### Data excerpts
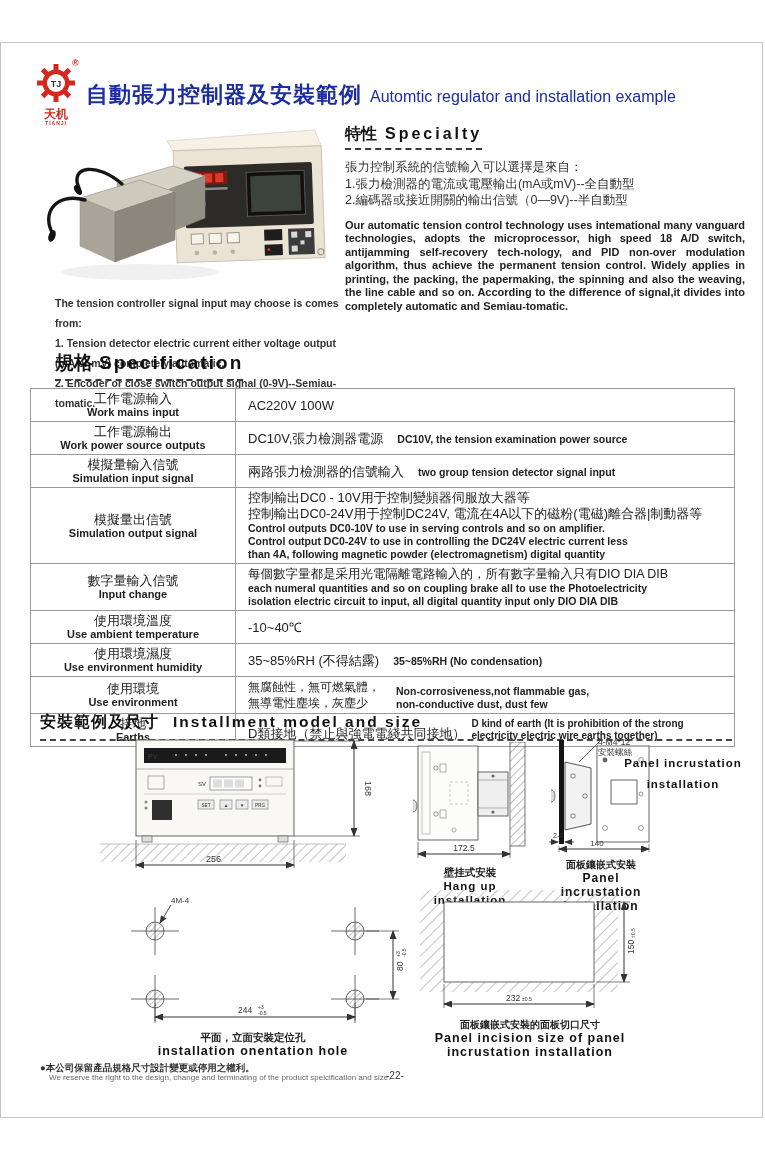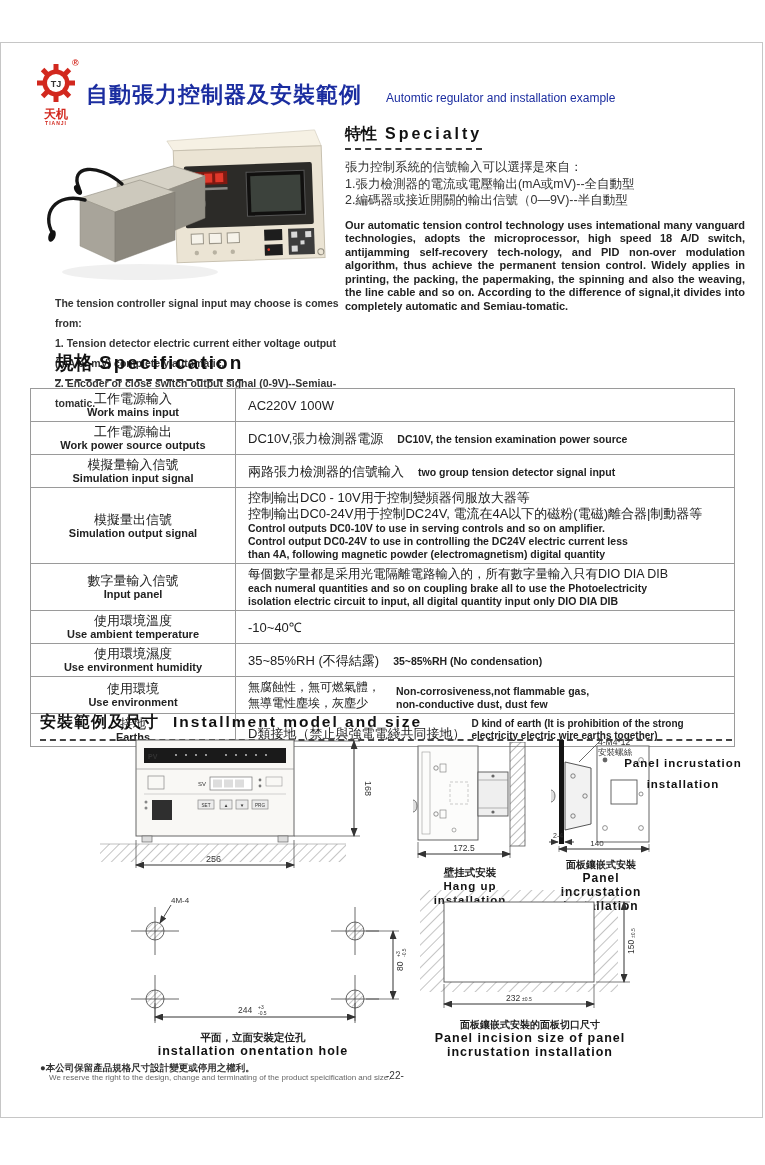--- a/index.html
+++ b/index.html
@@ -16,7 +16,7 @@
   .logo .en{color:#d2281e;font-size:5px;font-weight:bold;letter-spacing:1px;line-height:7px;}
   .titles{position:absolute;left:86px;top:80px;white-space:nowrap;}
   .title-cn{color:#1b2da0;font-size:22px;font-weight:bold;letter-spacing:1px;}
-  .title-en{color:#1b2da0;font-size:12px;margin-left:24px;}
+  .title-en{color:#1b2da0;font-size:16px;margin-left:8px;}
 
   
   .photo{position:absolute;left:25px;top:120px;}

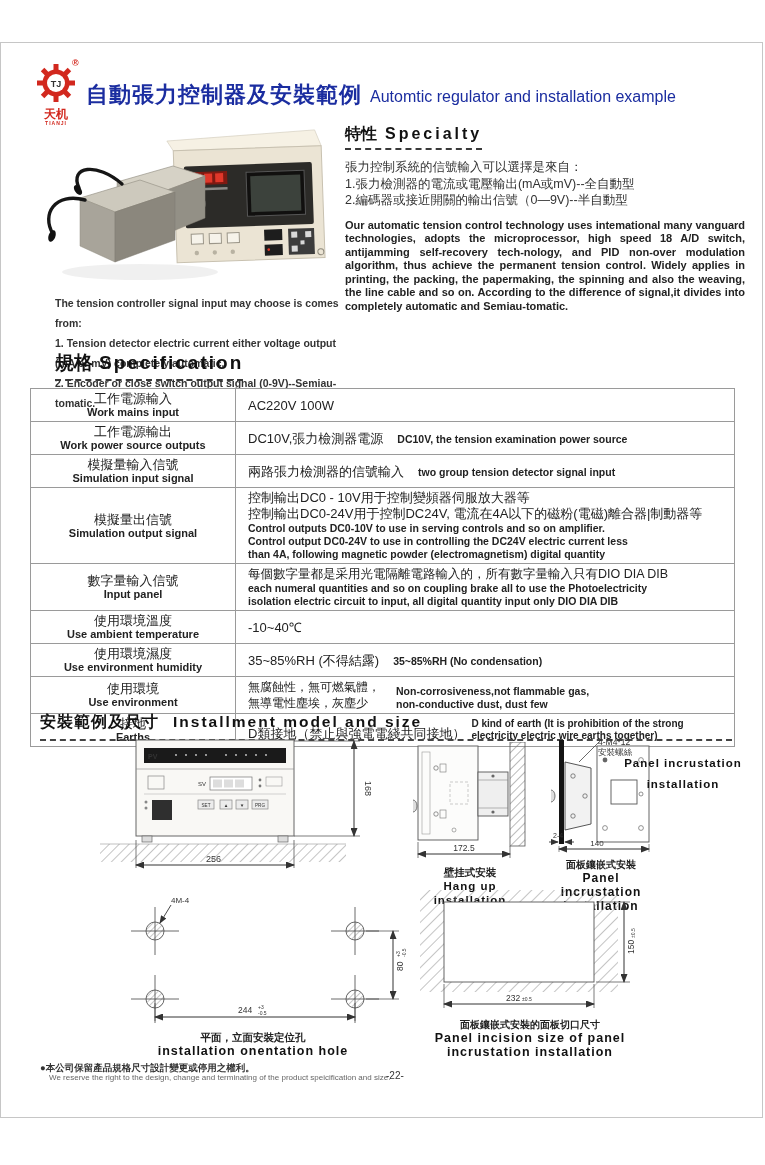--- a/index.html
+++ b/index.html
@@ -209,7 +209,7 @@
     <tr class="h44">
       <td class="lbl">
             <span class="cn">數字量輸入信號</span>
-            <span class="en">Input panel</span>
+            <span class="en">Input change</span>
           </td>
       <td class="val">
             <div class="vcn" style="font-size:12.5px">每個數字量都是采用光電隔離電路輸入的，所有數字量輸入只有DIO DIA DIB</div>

### Activity
Leave out the pictures, and give all the records again exactly.

### Completed exercise
--- a/index.html
+++ b/index.html
@@ -16,7 +16,7 @@
   .logo .en{color:#d2281e;font-size:5px;font-weight:bold;letter-spacing:1px;line-height:7px;}
   .titles{position:absolute;left:86px;top:80px;white-space:nowrap;}
   .title-cn{color:#1b2da0;font-size:22px;font-weight:bold;letter-spacing:1px;}
-  .title-en{color:#1b2da0;font-size:12px;margin-left:24px;}
+  .title-en{color:#1b2da0;font-size:16px;margin-left:8px;}
 
   
   .photo{position:absolute;left:25px;top:120px;}

--- a/index.html
+++ b/index.html
@@ -209,7 +209,7 @@
     <tr class="h44">
       <td class="lbl">
             <span class="cn">數字量輸入信號</span>
-            <span class="en">Input panel</span>
+            <span class="en">Input change</span>
           </td>
       <td class="val">
             <div class="vcn" style="font-size:12.5px">每個數字量都是采用光電隔離電路輸入的，所有數字量輸入只有DIO DIA DIB</div>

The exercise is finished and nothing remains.